Pro­gramm­zet­tel des Kon­zerts im Pra­ger So­phi­en­saal vom 17. No­vem­ber 1878, aus­schließ­lich Wer­ken Dvořáks ge­wid­met. An drit­ter Stel­le die Blä­ser­s­e­re­na­de, die an die­sem Abend ihre Ur­auf­füh­rung er­leb­te. (Zum Ver­grö­ßern an­kli­cken)

Eine ge­läu­fi­ge und plau­si­ble Er­klä­rung, die wohl auf Dvořáks ers­ten Bio­gra­phen Otakar Šourek zu­rück­geht, lau­tet, dass der Kom­po­nist wäh­rend eines Auf­ent­halts in Wien in einem Kon­zert Mo­zarts so­ge­nann­te Gran Par­ti­ta KV 361 (be­setzt mit zwölf Blä­sern und Kon­tra­bass) hörte und von die­sem Hör­ein­druck zu sei­ner ei­ge­nen Se­re­na­de an­ge­regt wurde.

Diese An­nah­me scheint nicht nur durch die star­ken Par­al­le­len in der Be­set­zung plau­si­bel (Dvořák ver­zich­tet nur auf die da­mals un­ge­bräuch­li­chen Bas­sett­hör­ner und das 4. Horn und ver­stärkt die Bass­grup­pe durch Cello und Kon­tra­f­a­gott), son­dern auch durch di­rek­te mu­si­ka­li­sche Be­zü­ge, etwa die Ähn­lich­keit des lang­sa­men Sat­zes sei­ner Se­re­na­de mit dem ers­ten Ada­gio der Gran Par­ti­ta (heute be­son­ders be­rühmt seit Miloš Form­ans Film Ama­de­us).

Wirk­lich si­cher do­ku­men­ta­risch be­legt ist al­ler­dings nur, dass Dvořák um den Jah­res­wech­sel 1877/78 herum Wien be­such­te und un­mit­tel­bar nach sei­ner Rück­kehr nach Prag mit der Skiz­zie­rung und Nie­der­schrift sei­ner Blä­ser­s­e­re­na­de be­gann. Laut den Da­tie­run­gen in den au­to­gra­phen Quel­len ent­stand das Werk in nur zwei Wo­chen zwi­schen dem 4. und 18. Ja­nu­ar 1878.

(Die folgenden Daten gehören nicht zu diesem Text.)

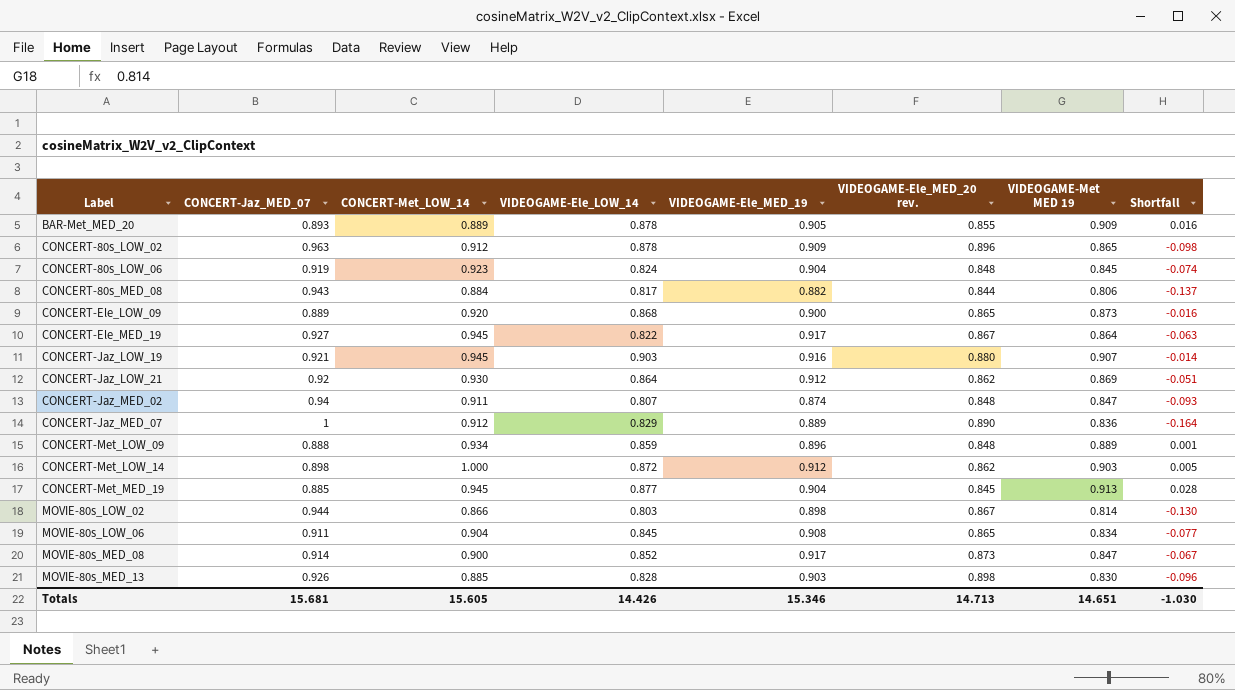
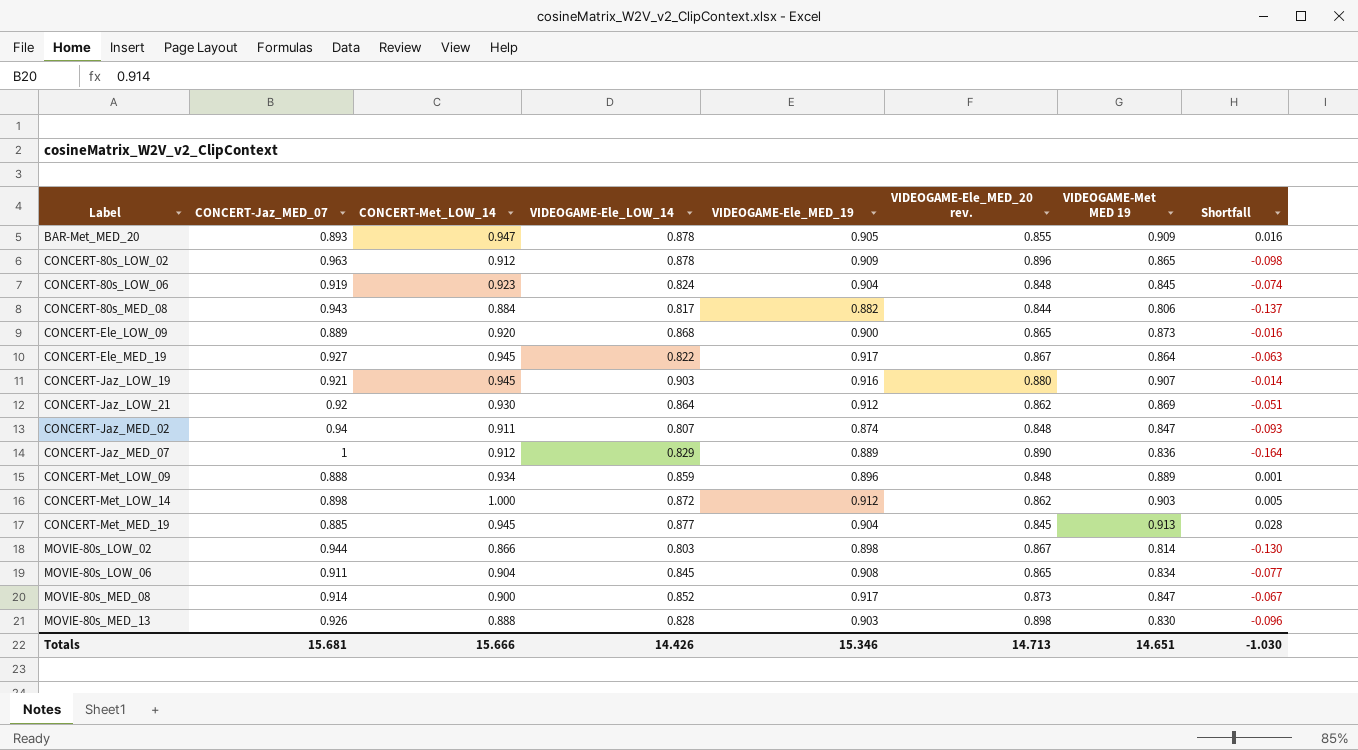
BAR-Met_MED_20 | CONCERT-Met_LOW_14: 0.889 -> 0.947
MOVIE-80s_MED_13 | CONCERT-Met_LOW_14: 0.885 -> 0.888
Totals | CONCERT-Met_LOW_14: 15.605 -> 15.666

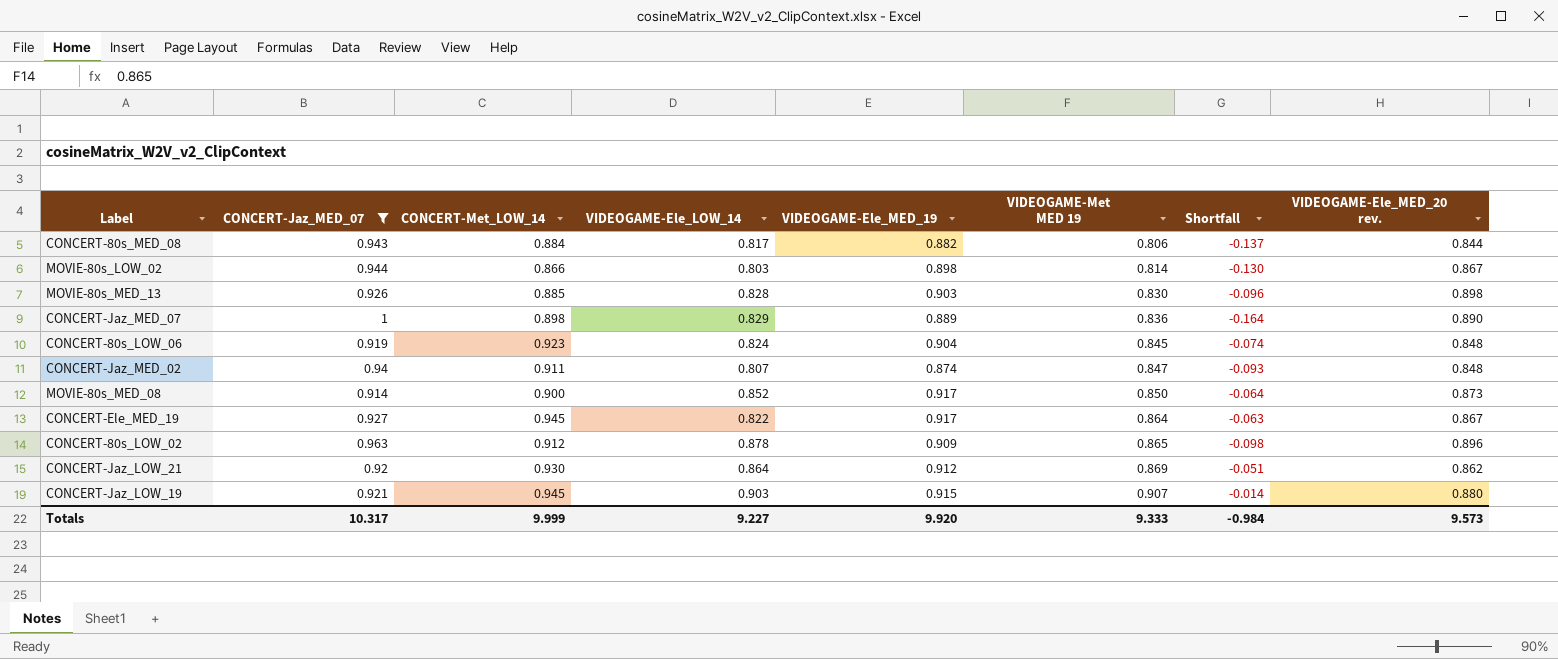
filter: none -> CONCERT-Jaz_MED_07 >= 0.914
row order: Label ascending -> VIDEOGAME-Met MED 19 ascending
column VIDEOGAME-Ele_MED_20 rev. | position: 6 -> 8
MOVIE-80s_MED_13 | CONCERT-Met_LOW_14: 0.888 -> 0.885
CONCERT-Jaz_MED_07 | CONCERT-Met_LOW_14: 0.912 -> 0.898
MOVIE-80s_MED_08 | VIDEOGAME-Met MED 19: 0.847 -> 0.850
MOVIE-80s_MED_08 | Shortfall: -0.067 -> -0.064
CONCERT-Jaz_LOW_19 | VIDEOGAME-Ele_MED_19: 0.916 -> 0.915
Totals | CONCERT-Jaz_MED_07: 15.681 -> 10.317
Totals | CONCERT-Met_LOW_14: 15.666 -> 9.999
Totals | VIDEOGAME-Ele_LOW_14: 14.426 -> 9.227
Totals | VIDEOGAME-Ele_MED_19: 15.346 -> 9.920
Totals | VIDEOGAME-Met MED 19: 14.651 -> 9.333
Totals | Shortfall: -1.030 -> -0.984
Totals | VIDEOGAME-Ele_MED_20 rev.: 14.713 -> 9.573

Blä­ser­s­e­re­na­de op.44, Skiz­ze; der Ar­beits­be­ginn ist mit 4. Ja­nu­ar 1878 da­tiert.
Prag, Národní kni­hov­na České re­pu­bli­ky, Si­gna­tur 59 R 2151 (voll­stän­di­ge Quel­le an­se­hen)

Wann und wo hätte Dvořák also kurz vor­her die Gran Par­ti­ta hören kön­nen? Aus sei­ner Kor­re­spon­denz mit Jo­han­nes Brahms kön­nen wir dazu ei­ni­ge Hin­wei­se ent­neh­men. Brahms war be­kannt­lich ein gro­ßer Freund der Musik Dvořáks und för­der­te den jün­ge­ren, da­mals noch wenig be­kann­ten und mit­tel­lo­sen Kol­le­gen nach allen Kräf­ten. So hatte er sich dafür ein­ge­setzt, dass Dvořák durch ein ös­ter­rei­chi­sches Staats­sti­pen­di­um fi­nan­zi­ell ab­ge­si­chert wurde, und er ver­mit­tel­te ihn im De­zem­ber 1877 über­dies an sei­nen ei­ge­nen Ver­le­ger Fritz Sim­rock, was dem tsche­chi­schen Kom­po­nis­ten bald große Be­kannt­heit in Deutsch­land ver­schaff­te.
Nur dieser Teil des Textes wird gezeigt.